Erdogan inszeniert auf dem Kontinent offensiv als Anführer der muslimischen Welt – und nutzt diese Rolle auch zunehmend in Westafrika. Ankara verkaufte im Niger und in Nigeria Drohnen, tätigte im Senegal Milliardeninvestitionen und hofft auch in anderen Ländern der Region auf neue Rohstoffverträge.
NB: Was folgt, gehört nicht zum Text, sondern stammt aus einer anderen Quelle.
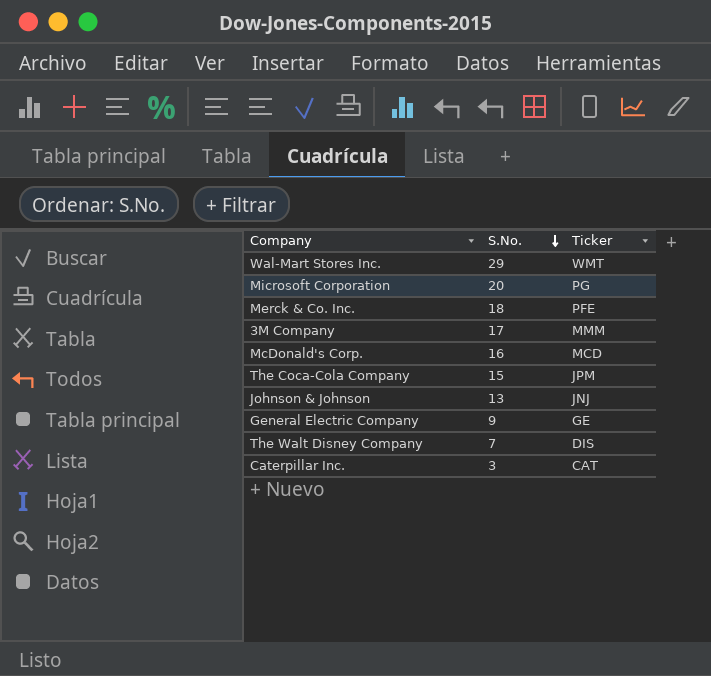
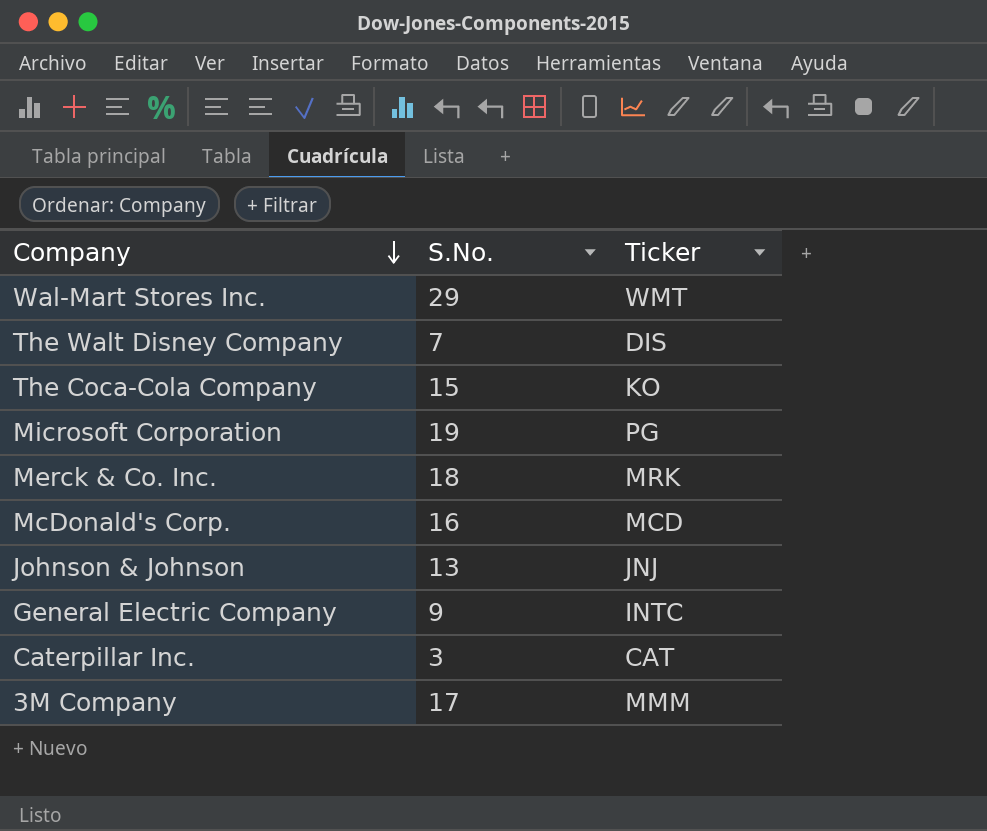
row order: S.No. descending -> Company descending
The Coca-Cola Company | Ticker: JPM -> KO
Microsoft Corporation | S.No.: 20 -> 19
Merck & Co. Inc. | Ticker: PFE -> MRK
General Electric Company | Ticker: GE -> INTC

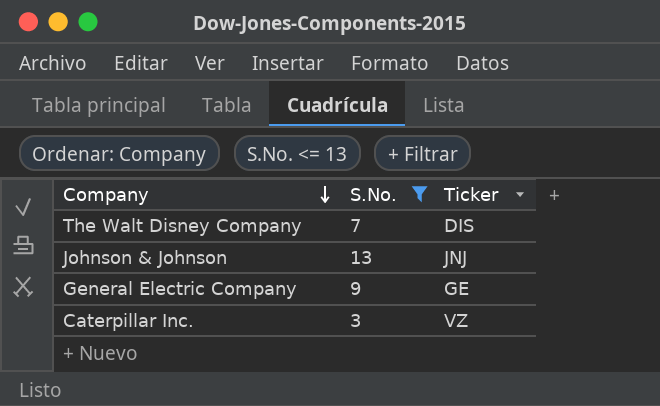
filter: none -> S.No. <= 13
General Electric Company | Ticker: INTC -> GE
Caterpillar Inc. | Ticker: CAT -> VZ

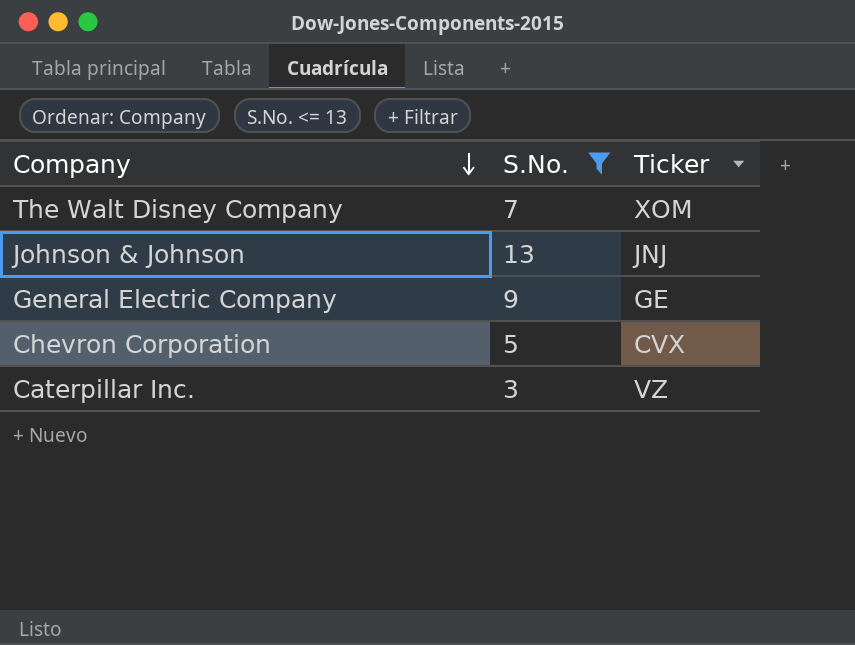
The Walt Disney Company | Ticker: DIS -> XOM
row Chevron Corporation: none -> 5 | CVX

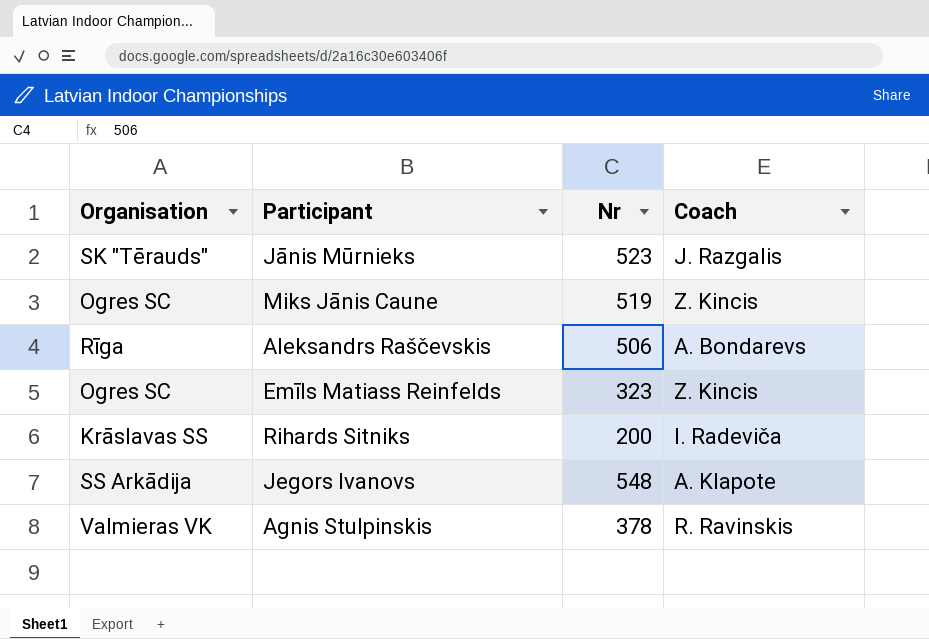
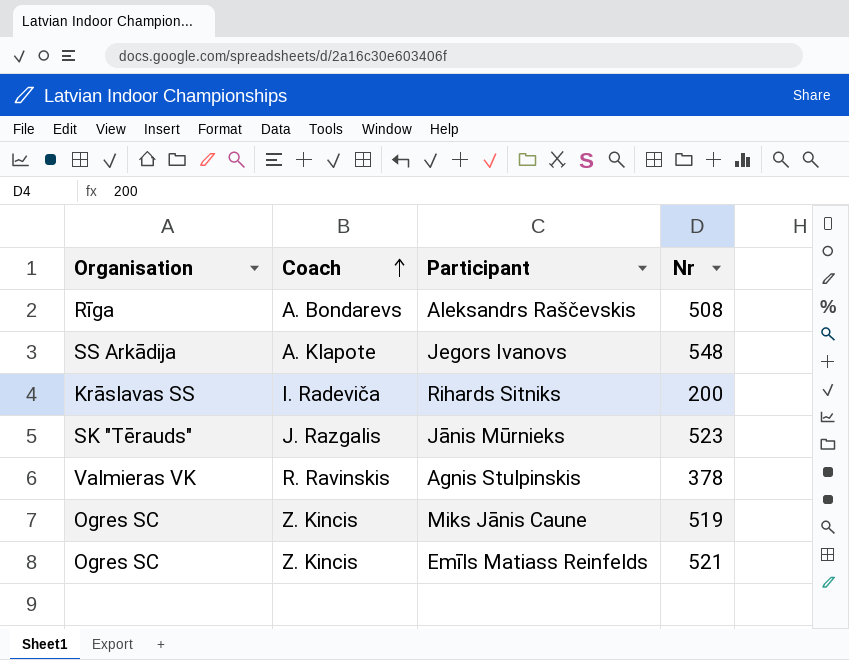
row order: none -> Coach ascending
column Coach | position: 4 -> 2
Aleksandrs Raščevskis | Nr: 506 -> 508
Emīls Matiass Reinfelds | Nr: 323 -> 521

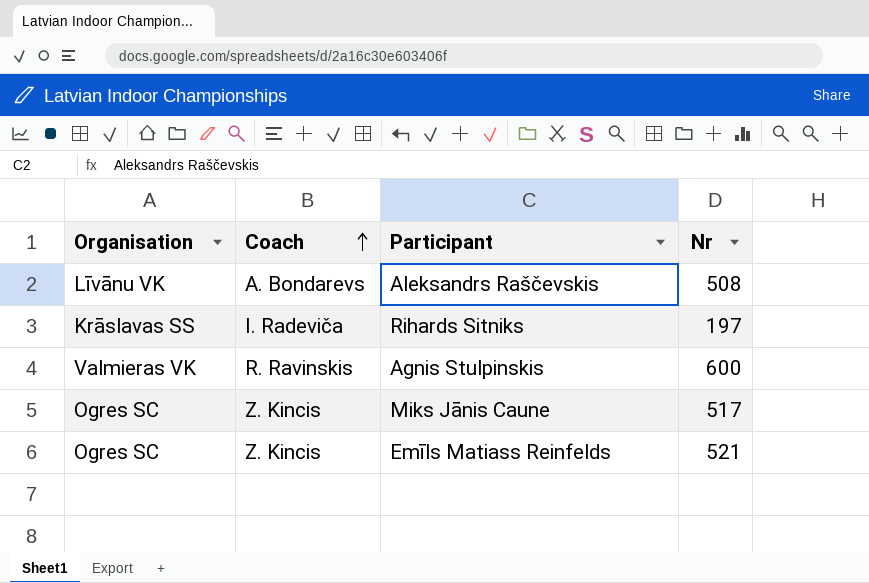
row Jegors Ivanovs: SS Arkādija | A. Klapote | 548 -> none
row Jānis Mūrnieks: SK "Tērauds" | J. Razgalis | 523 -> none
Aleksandrs Raščevskis | Organisation: Rīga -> Līvānu VK
Rihards Sitniks | Nr: 200 -> 197
Agnis Stulpinskis | Nr: 378 -> 600
Miks Jānis Caune | Nr: 519 -> 517

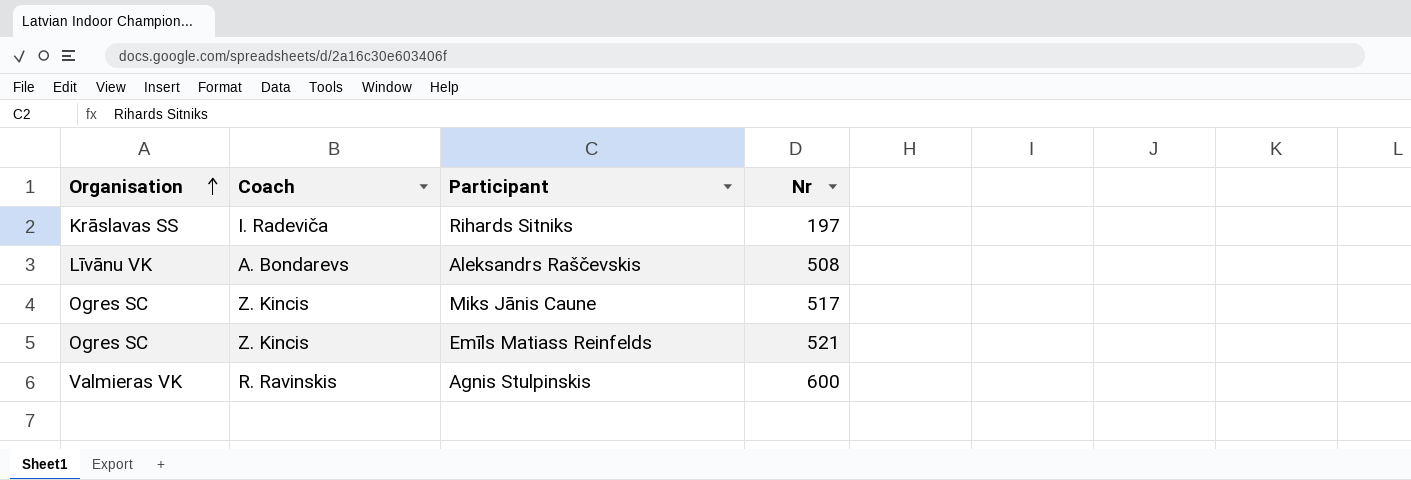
row order: Coach ascending -> Organisation ascending

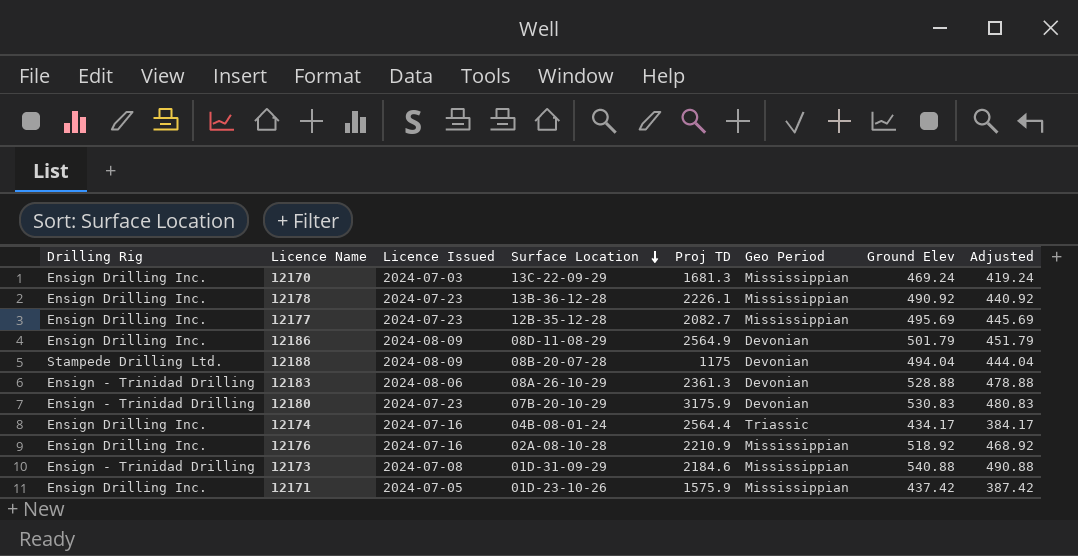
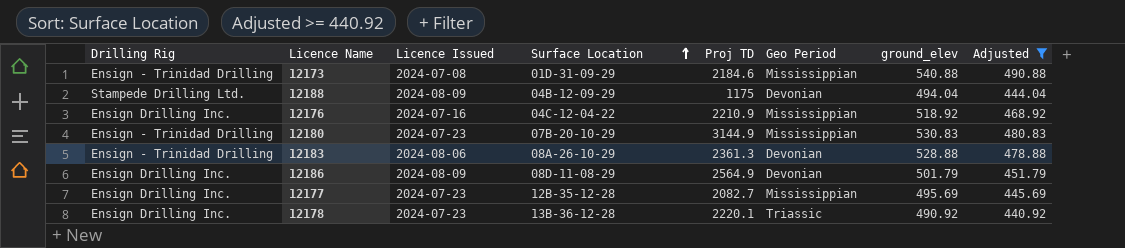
filter: none -> Adjusted >= 440.92
row order: Surface Location descending -> Surface Location ascending
column name: Ground Elev -> ground_elev
12188 | Surface Location: 08B-20-07-28 -> 04B-12-09-29
12176 | Surface Location: 02A-08-10-28 -> 04C-12-04-22
12180 | Proj TD: 3175.9 -> 3144.9
12180 | Geo Period: Devonian -> Mississippian
12178 | Proj TD: 2226.1 -> 2220.1
12178 | Geo Period: Mississippian -> Triassic

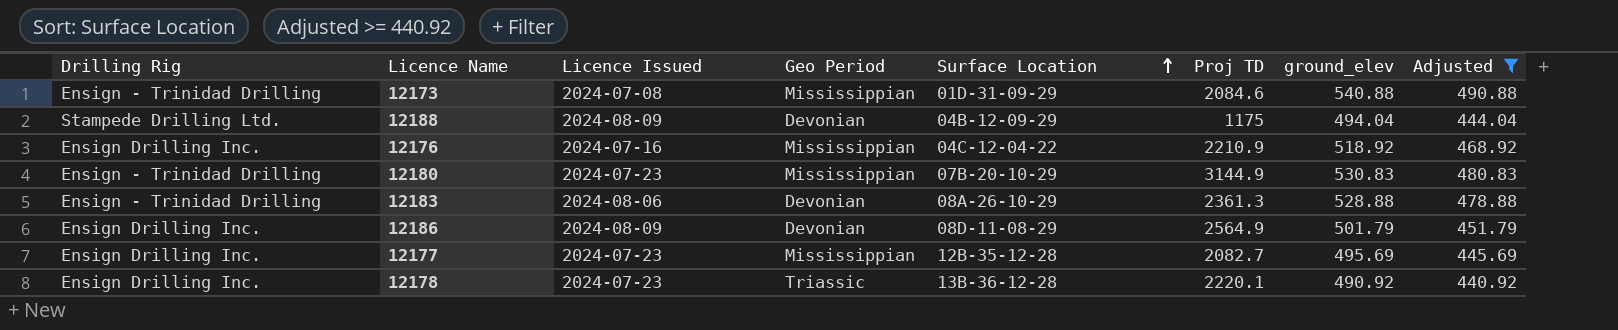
column Geo Period | position: 6 -> 4
12173 | Proj TD: 2184.6 -> 2084.6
Bei Besuchen von Erdogan in Westafrika gab es in den vergangenen Jahren auch immer mal wieder Sticheleien gegen Frankreich, mit dem Erdogan bekanntlich ebenfalls eine eher komplizierte Beziehung verbindet. Als Malis Militär im August 2022 die Regierung stürzte und damit die jüngste Putsch-Welle in Westafrika auslöste, machte der türkische Außenminister den Generälen binnen weniger Wochen seine Aufwartung. In Paris wurde das als indirekte Legitimierung wahrgenommen. Auch die folgenden Putsche in frankophonen Ländern wie Burkina Faso, Niger oder Gabun wurden von Ankara in weit weniger scharfem Ton verurteilt als von Paris.
Frankreichs Präsidenten Emmanuel Macron mag das erzürnen, schließlich wurde der Türkei bisweilen vorgeworfen, die ausgeprägte anti-französische Stimmung in Westafrika weiter anzufachen. Doch gegenüber anderen Nato-Mitgliedern präsentiert sich Erdogan als Chance, das von Frankreichs Rauswurf aus den Sahelstaaten entstandene Vakuum nicht allein Russland zu überlassen.